PROBLEM DESCRIPTION: Any picture must be dropped, but each line of the data should be duplicated exactly.
==================================================
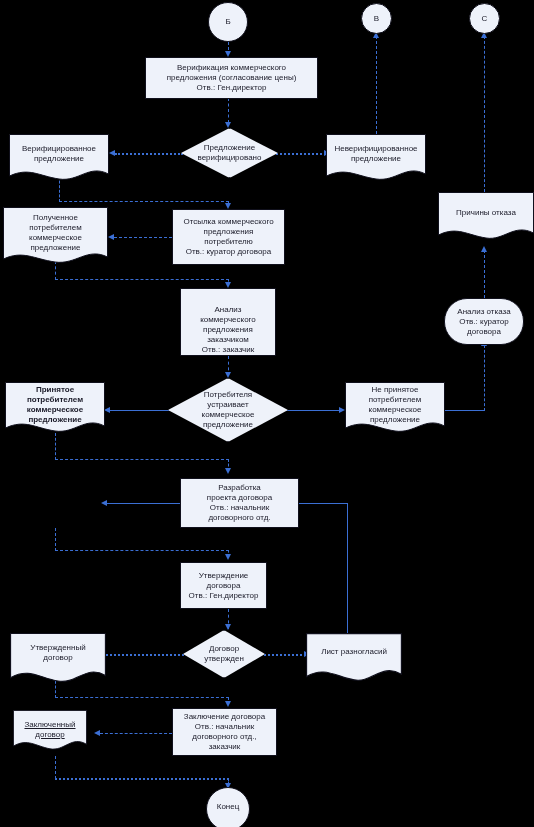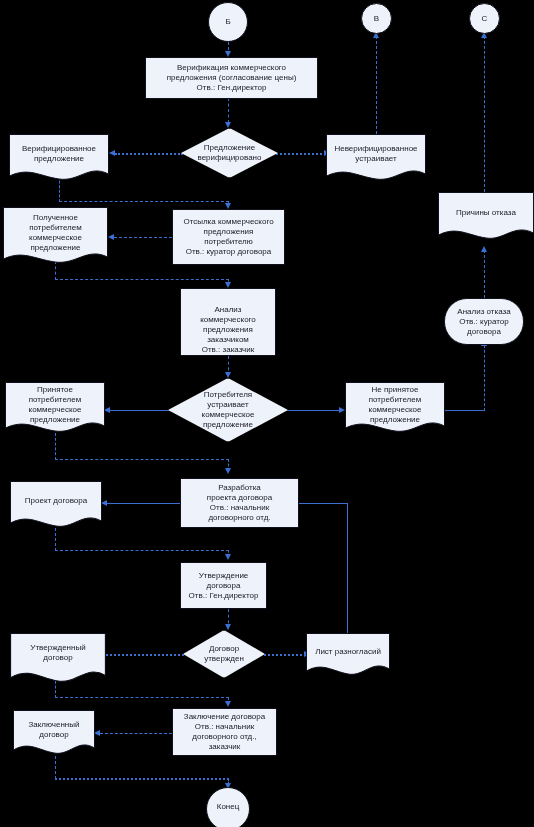"Неверифицированное" span.lbl { text: устраивает -> предложение }
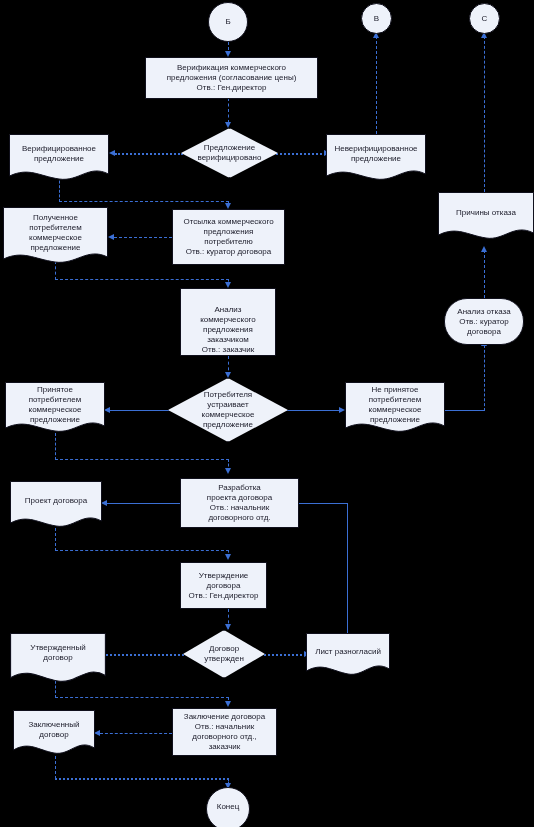"Принятое" span.lbl { font-weight: none -> bold }
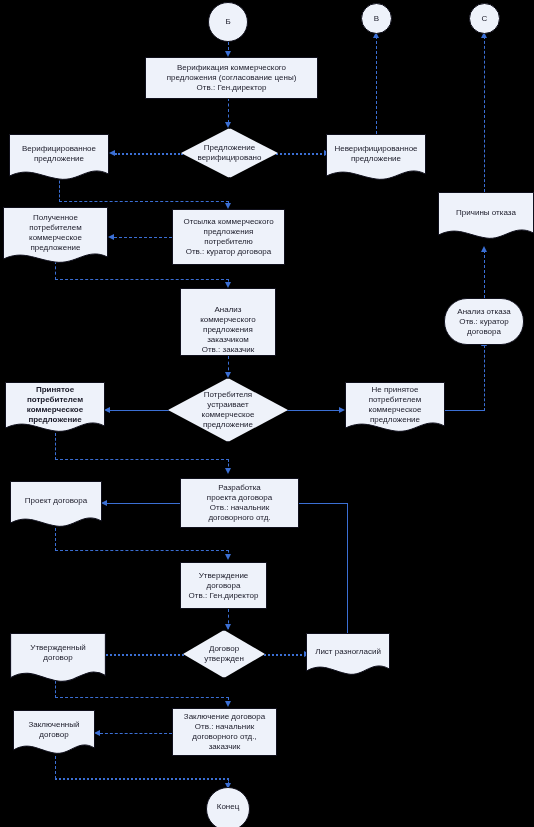"Проект договора" div.node { html: <div> <svg> <path></path> </svg> <span>Проект договора</span> </div> -> none }
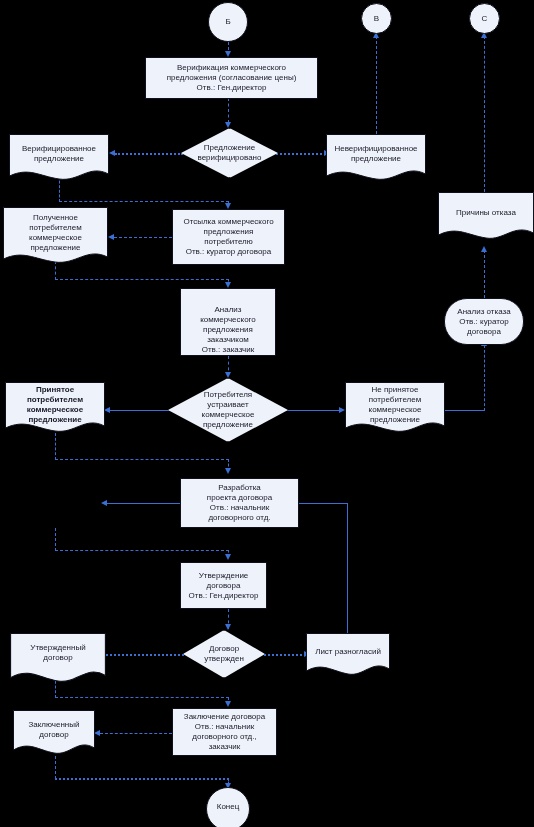"Лист разногласий" div.node { width: 84px -> 96px }
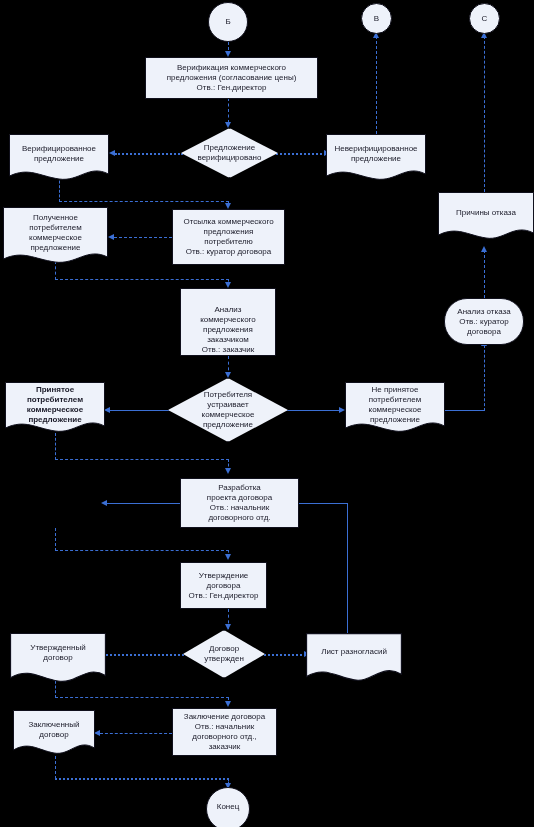"Заключенный" div.node { text-decoration: none -> underline; width: 82px -> 74px }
==================================================
RESULT OF THE EXERCISE:
"Неверифицированное" span.lbl { text: устраивает -> предложение }
"Принятое" span.lbl { font-weight: none -> bold }
"Проект договора" div.node { html: <div> <svg> <path></path> </svg> <span>Проект договора</span> </div> -> none }
"Лист разногласий" div.node { width: 84px -> 96px }
"Заключенный" div.node { text-decoration: none -> underline; width: 82px -> 74px }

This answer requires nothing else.